The OmicsPLS R package

Welcome to the vignette of the O2PLS package for analyzing two Omics datasets!

Here you can find examples and explanation of the input options and output objects. As always: help is always found by using the ? operator. Try to type ?OmicsPLS for an overview of the package and ?o2m for description of the main fitting function.

Background

The O2PLS method

The O2PLS method is proposed in (Trygg & Wold, 2003). It decomposes the variation of two datasets in three parts:

  • A Joint part for \(X\) and \(Y\): \(TW^\top\) and \(UC^\top\),
  • A Systematic/Specific/Orthogonal part for \(X\) and \(Y\): \(T_\perp W_\perp^\top\) and \(U_\perp C_\perp^\top\),
  • A noise part for \(X\) and \(Y\): \(E\) and \(F\).

The number of columns in \(T\), \(U\), \(W\) and \(C\) are denoted by as \(n\) and are referred to as the number of joint components. The number of columns in \(T_\perp\) and \(W_\perp\) are denoted by as \(n_X\) and are referred to as the number of \(X\)-specific components. Analoguous for \(Y\), where we use \(n_Y\) to denote the number of \(Y\)-specific components. The relation between \(T\) and \(U\) makes the joint part the joint part: \(U = TB + H\) or \(U = TB'+ H'\). The number of components \((n, n_X, n_Y)\) are chosen beforehand (e.g. with Cross-Validation).

Cross-Validation

In cross-validation (CV) one minimizes a certain measure of error over some parameters that should be determined a priori. In our case we have three parameters: \((n, n_X, n_Y)\). A popular measure is the prediction error \(||\hat{Y} - Y||\), where \(\hat{Y}\) is a prediction of \(Y\). In our case the O2PLS method is symmetric in \(X\) and \(Y\), so we minimize the sum of the prediction errors: \(||\hat{X} - X||+||\hat{Y} - Y||\). The idea is to fit O2PLS to our data \(X\) and \(Y\) and compute the prediction errors for a grid of values for \(n\), \(n_X\) and \(n_Y\). Here \(n\) should be a positive integer, and \(n_X\) and \(n_Y\) should be non-negative. The `best’ integers are then the minimizers of the prediction error.

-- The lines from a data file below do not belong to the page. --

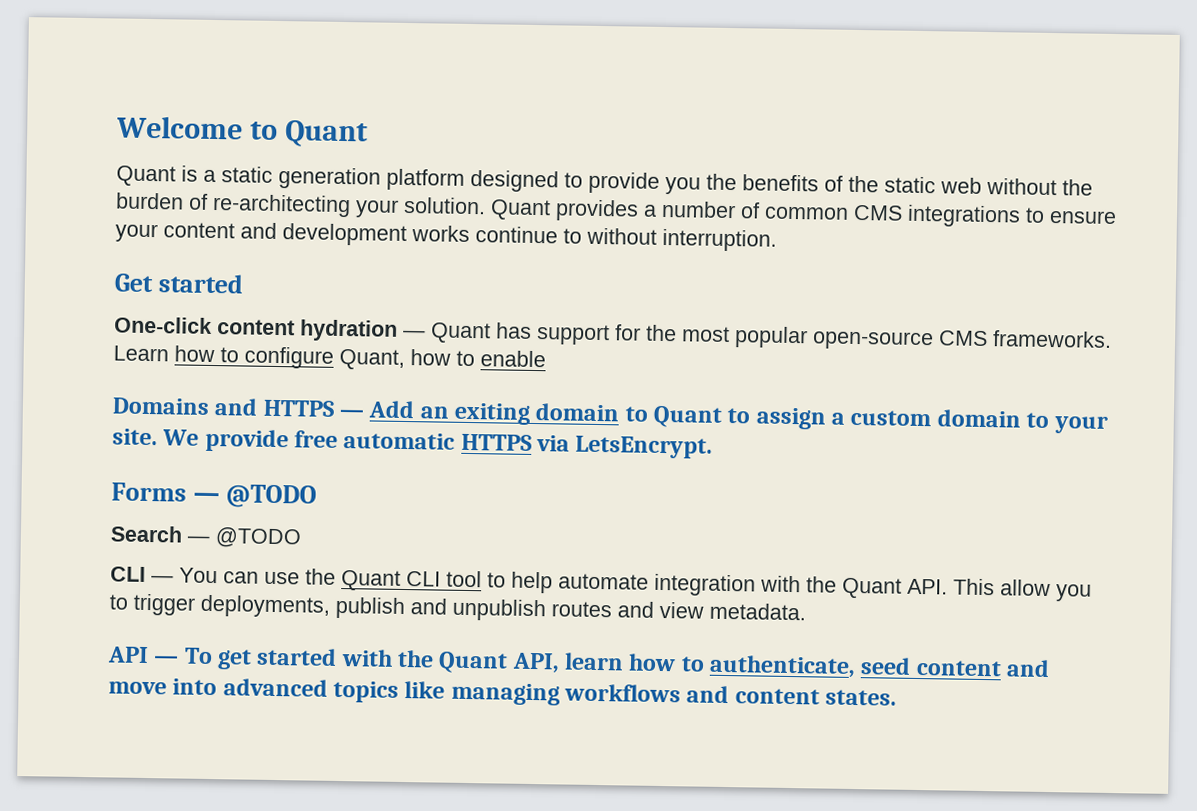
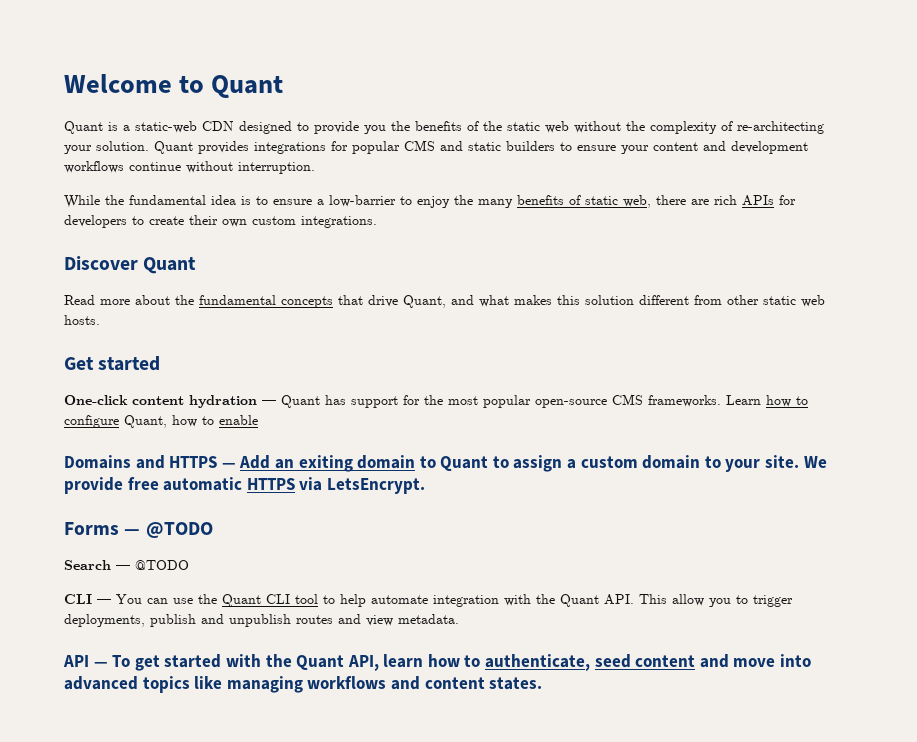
[221,166,465,191] static generation platform -> [135,121,234,133] static-web CDN
[116,192,184,210] burden -> [650,121,717,134] complexity
[643,200,1021,228] a number of common CMS integrations -> [254,140,555,154] integrations for popular CMS and static builders
[411,225,582,244] works continue to -> [64,161,181,173] workflows continue
(777, 240) none -> [64,195,796,208] [64,215,377,228] [64,256,197,274] [64,295,825,308] [64,315,100,325] // While the fundamental idea is to ensure a low-barrier to enjoy the many benefits of static web, there are rich APIs for developers to create their own custom integrations. // Discover Quant // Read more about the fundamental concepts that drive Quant, and what makes this solution different from other static web hosts.

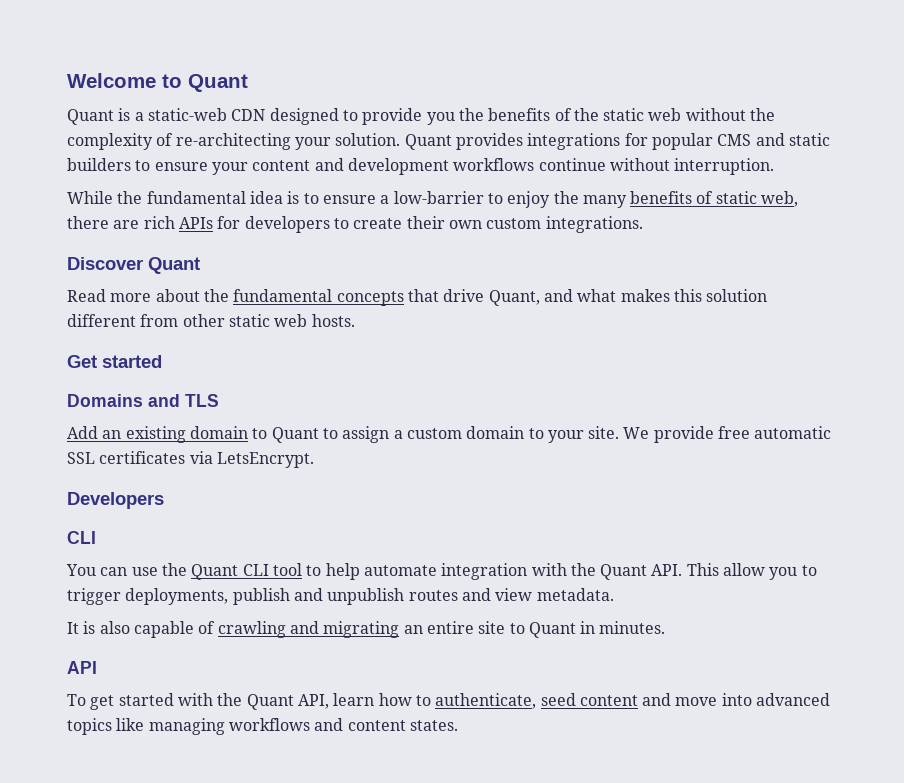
[64,394,808,408] [64,415,258,428] // One-click content hydration — Quant has support for the most popular open-source CMS frameworks. Learn how to configure Quant, how to enable -> (162, 361) none
[169,456,236,468] HTTPS — -> [185,394,219,407] TLS //
[298,455,353,472] exiting -> [125,426,186,443] existing
[246,478,295,490] HTTPS -> [67,451,186,464] SSL certificates
[64,522,213,538] [64,560,189,570] [64,594,111,604] Forms — @TODO // Search — @TODO // CLI — -> [67,492,164,509] [67,531,96,544] Developers // CLI //
(459, 619) none -> [67,621,666,638] // It is also capable of crawling and migrating an entire site to Quant in minutes.
[93,662,108,667] — -> (97, 667) //

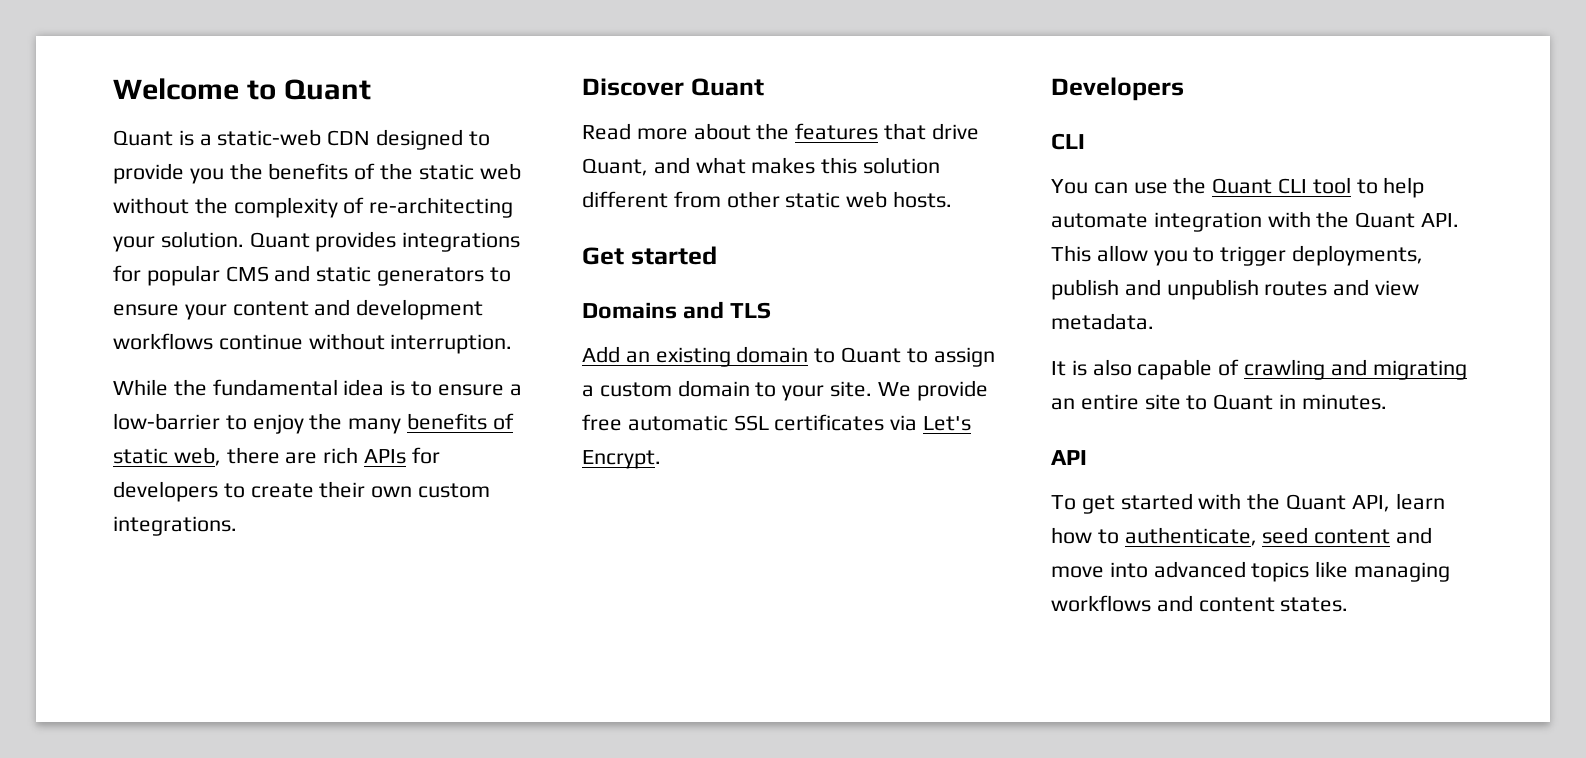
[67,158,131,171] builders -> [377,267,485,286] generators
[233,289,404,306] fundamental concepts -> [795,123,879,140] features
[216,452,314,468] LetsEncrypt. -> [923,416,972,431] [582,450,661,469] Let's Encrypt.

Proposed cross-validation approach

We proposed an alternative way for choosing the number of components (el Bouhaddani, 2016). Here we construct a grid of values for \(n\). For each \(n\) we consider then the \(R^2\) between \(T\) and \(U\) for different \(n_X\) and \(n_Y\). If \(T\) and \(U\) are contaminated with data-specific variation the \(R^2\) will be lower. If too many specific components are removed the \(R^2\) will again be lower. Somewhere in between is the maximum, with its maximizers \(n_X\) and \(n_Y\). With these two integers we now compute the prediction error for our \(n\) that we have kept fixed. This process we repeat for each \(n\) on the one-dimensional grid and get our maximizers. This can provide a (big) speed-up and often yields similar values for \((n, n_X, n_Y)\).

Installing and loading

The easiest way is to run devtools::install_github("selbouhaddani/OmicsPLS"). If this doesn’t work, check if there is a package missing. It imports the ggplot2 and parallel package, so these should be installed first. If there still is an error, try to download the .tar or .zip (for Windows) and install offline. These two files can be found also in the selbouhaddani/ZippedPackage repository. Also feel free to send an email with the error message you are receiving.

The OmicsPLS package is loaded by running library(OmicsPLS). Maybe you get a message saying that the loadings object is masked from package::stats. This basically means that whenever you type loadings (which is generic), you’ll get the loadings.o2m variant.

A first test case

First we generate some data

set.seed(564785412L)
X = rnorm(100) %*% t(c(rep(1,5), rep(0,45))/sqrt(5)) + # Component 1 = joint
  rnorm(100) %*% t(c(rep(0,45), rep(1,5))/sqrt(5)) # Component 2 = specific
Y = X[,c(6:25, 1:5, 26:45)] # Reorder columns of X and leave out last 5
X = X + matrix(rnorm(100*50), nrow=100) # add noise
Y = Y + matrix(rnorm(100*45), nrow=100) # add noise

X = scale(X, scale=F)
Y = scale(Y, scale=F)

Now X has 100 rows and 50 columns while Y has 100 rows and 45 columns. We used two latent components in \(X\), which are hidden in the first five and last five variables. The first five variables are also present in \(Y_{20}\) to \(Y_{25}\). We add noise so we do not exactly observe the latent structures.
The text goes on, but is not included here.